#### RECORDED INFORMATION ####
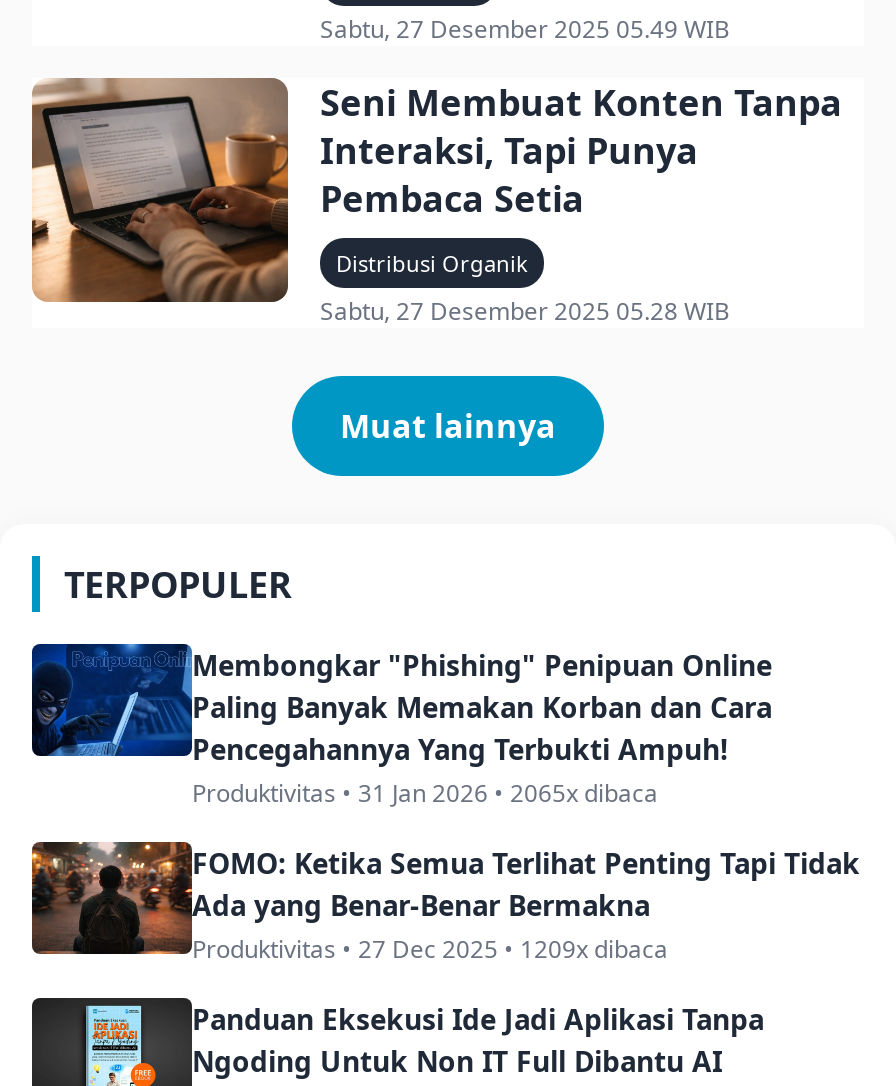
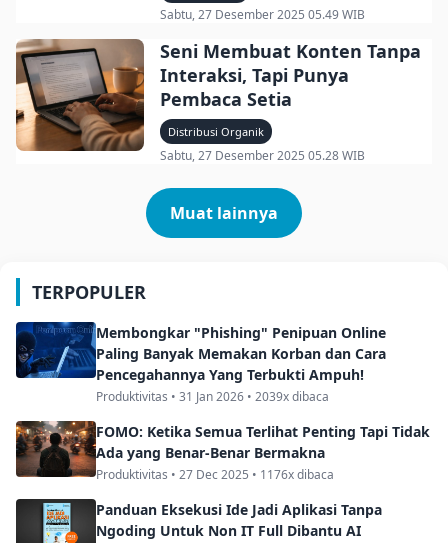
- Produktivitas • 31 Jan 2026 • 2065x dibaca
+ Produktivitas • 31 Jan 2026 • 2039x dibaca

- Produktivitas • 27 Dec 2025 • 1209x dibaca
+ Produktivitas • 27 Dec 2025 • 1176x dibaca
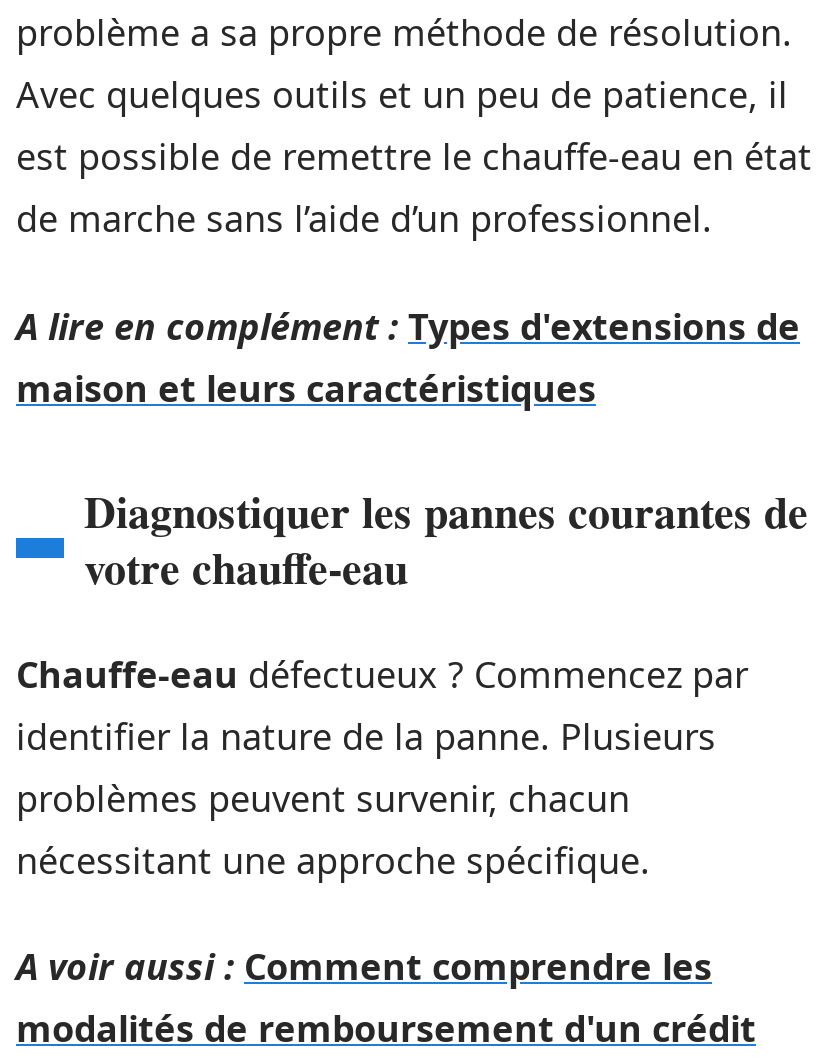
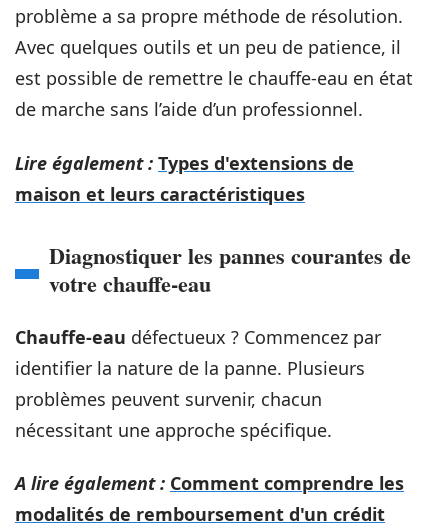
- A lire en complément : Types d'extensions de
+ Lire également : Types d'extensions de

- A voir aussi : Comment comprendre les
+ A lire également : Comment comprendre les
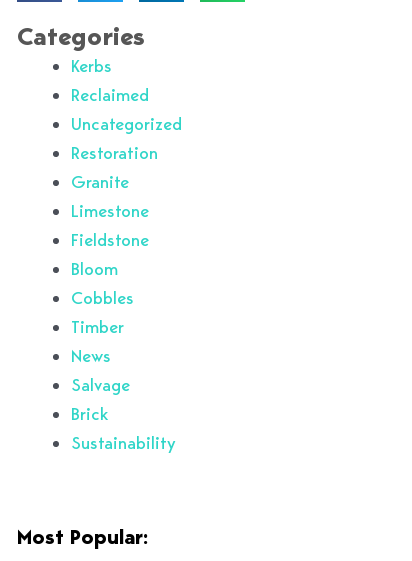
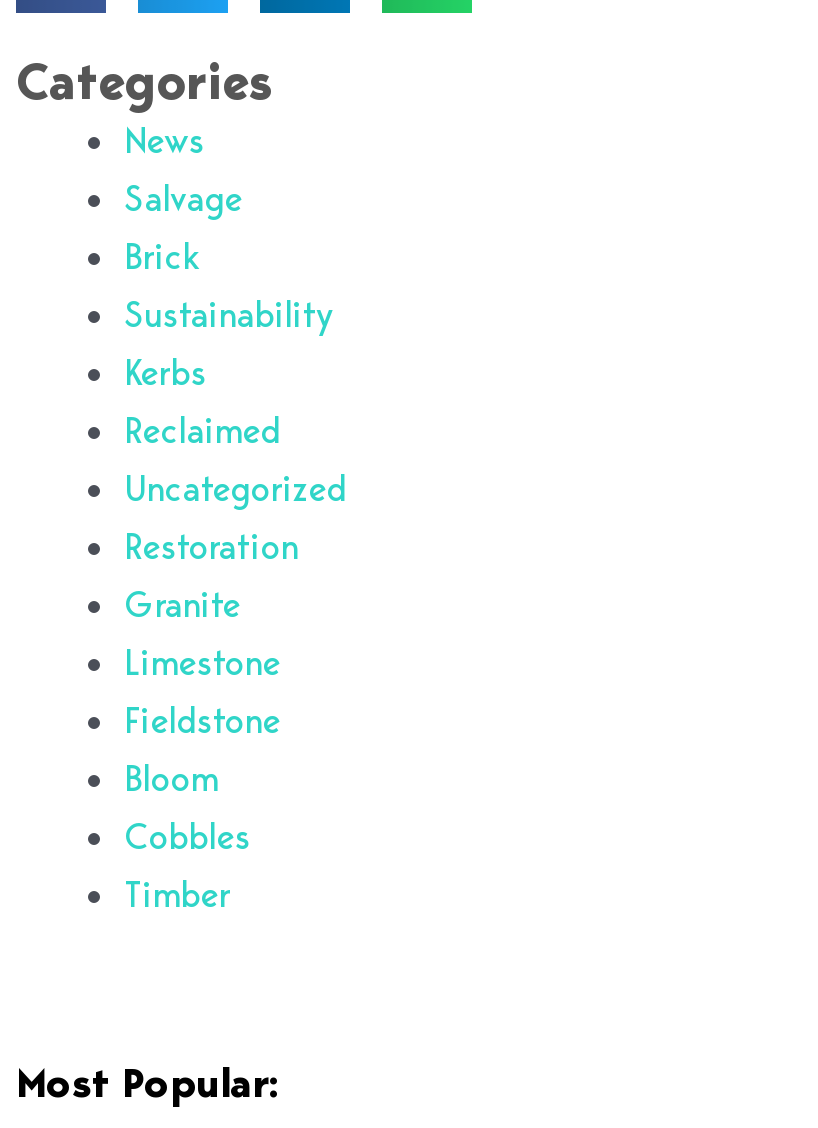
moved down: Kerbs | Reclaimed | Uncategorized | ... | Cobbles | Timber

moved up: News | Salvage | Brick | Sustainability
####
◆ **YOUR INSTRUCTIONS**
Please transcribe all of the entries exactly and omit any picture they hold.

◆ **SOLUTION TO THIS PROBLEM**
- Produktivitas • 31 Jan 2026 • 2065x dibaca
+ Produktivitas • 31 Jan 2026 • 2039x dibaca

- Produktivitas • 27 Dec 2025 • 1209x dibaca
+ Produktivitas • 27 Dec 2025 • 1176x dibaca
- A lire en complément : Types d'extensions de
+ Lire également : Types d'extensions de

- A voir aussi : Comment comprendre les
+ A lire également : Comment comprendre les
moved down: Kerbs | Reclaimed | Uncategorized | ... | Cobbles | Timber

moved up: News | Salvage | Brick | Sustainability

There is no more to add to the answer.